• **Available data**:
--*--

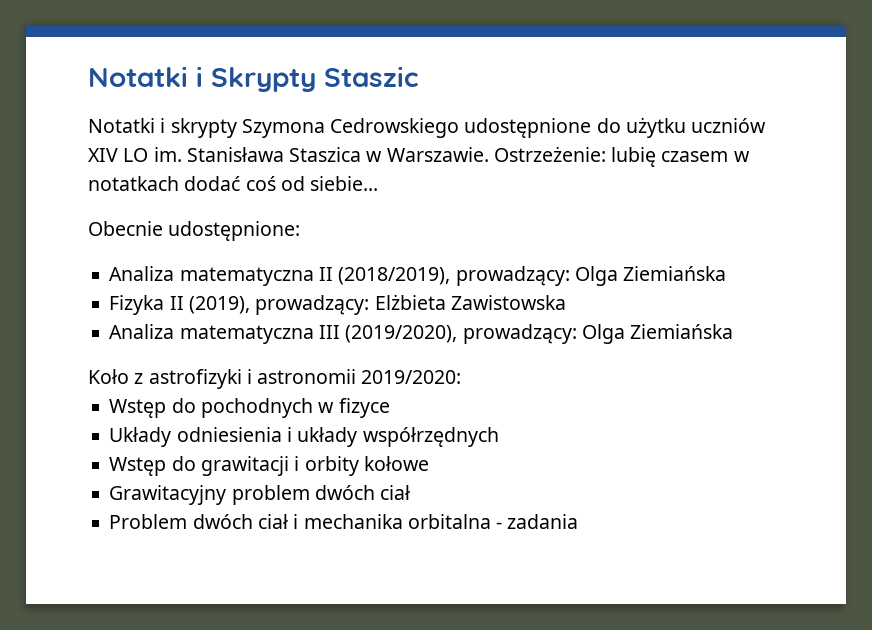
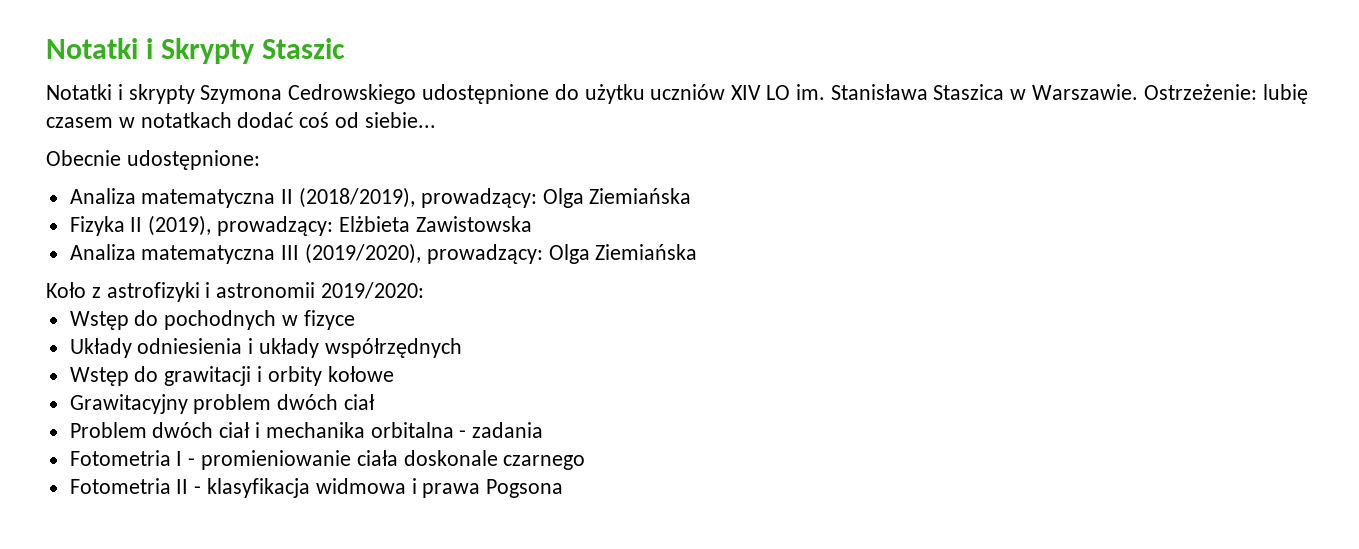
(579, 521) none -> [69,450,586,470] [69,478,564,498] // Fotometria I - promieniowanie ciała doskonale czarnego // Fotometria II - klasyfikacja widmowa i prawa Pogsona

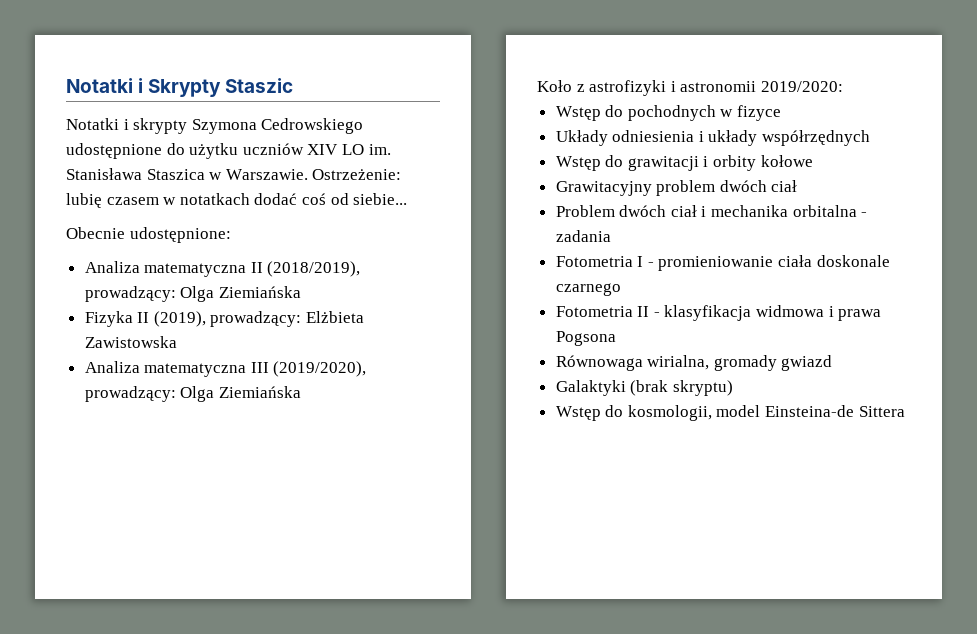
(564, 488) none -> [555,355,833,371] [555,380,733,396] [555,405,905,421] // Równowaga wirialna, gromady gwiazd // Galaktyki (brak skryptu) // Wstęp do kosmologii, model Einsteina-de Sittera

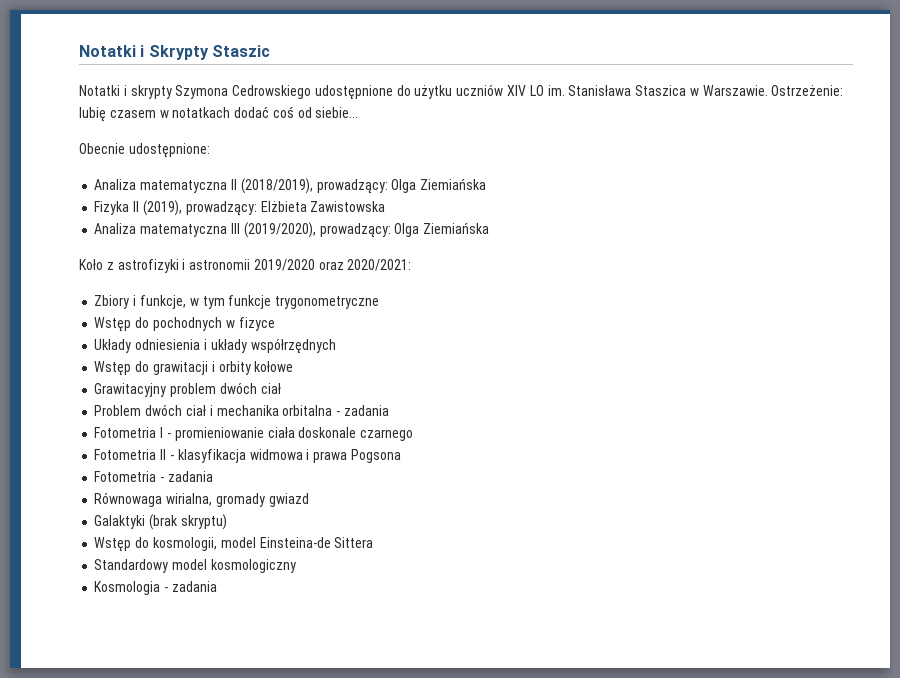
[760,81,843,92] 2019/2020: -> [253,259,412,271] [94,295,380,309] 2019/2020 oraz 2020/2021: // Zbiory i funkcje, w tym funkcje trygonometryczne
(616, 338) none -> [94,471,213,482] // Fotometria - zadania
(905, 411) none -> [94,559,296,573] [94,581,217,595] // Standardowy model kosmologiczny // Kosmologia - zadania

--*--

• **Your assignment**:
Output the entries exactly as they appear, with no pictures included.

• **Result of this exercise**:
(579, 521) none -> [69,450,586,470] [69,478,564,498] // Fotometria I - promieniowanie ciała doskonale czarnego // Fotometria II - klasyfikacja widmowa i prawa Pogsona

(564, 488) none -> [555,355,833,371] [555,380,733,396] [555,405,905,421] // Równowaga wirialna, gromady gwiazd // Galaktyki (brak skryptu) // Wstęp do kosmologii, model Einsteina-de Sittera

[760,81,843,92] 2019/2020: -> [253,259,412,271] [94,295,380,309] 2019/2020 oraz 2020/2021: // Zbiory i funkcje, w tym funkcje trygonometryczne
(616, 338) none -> [94,471,213,482] // Fotometria - zadania
(905, 411) none -> [94,559,296,573] [94,581,217,595] // Standardowy model kosmologiczny // Kosmologia - zadania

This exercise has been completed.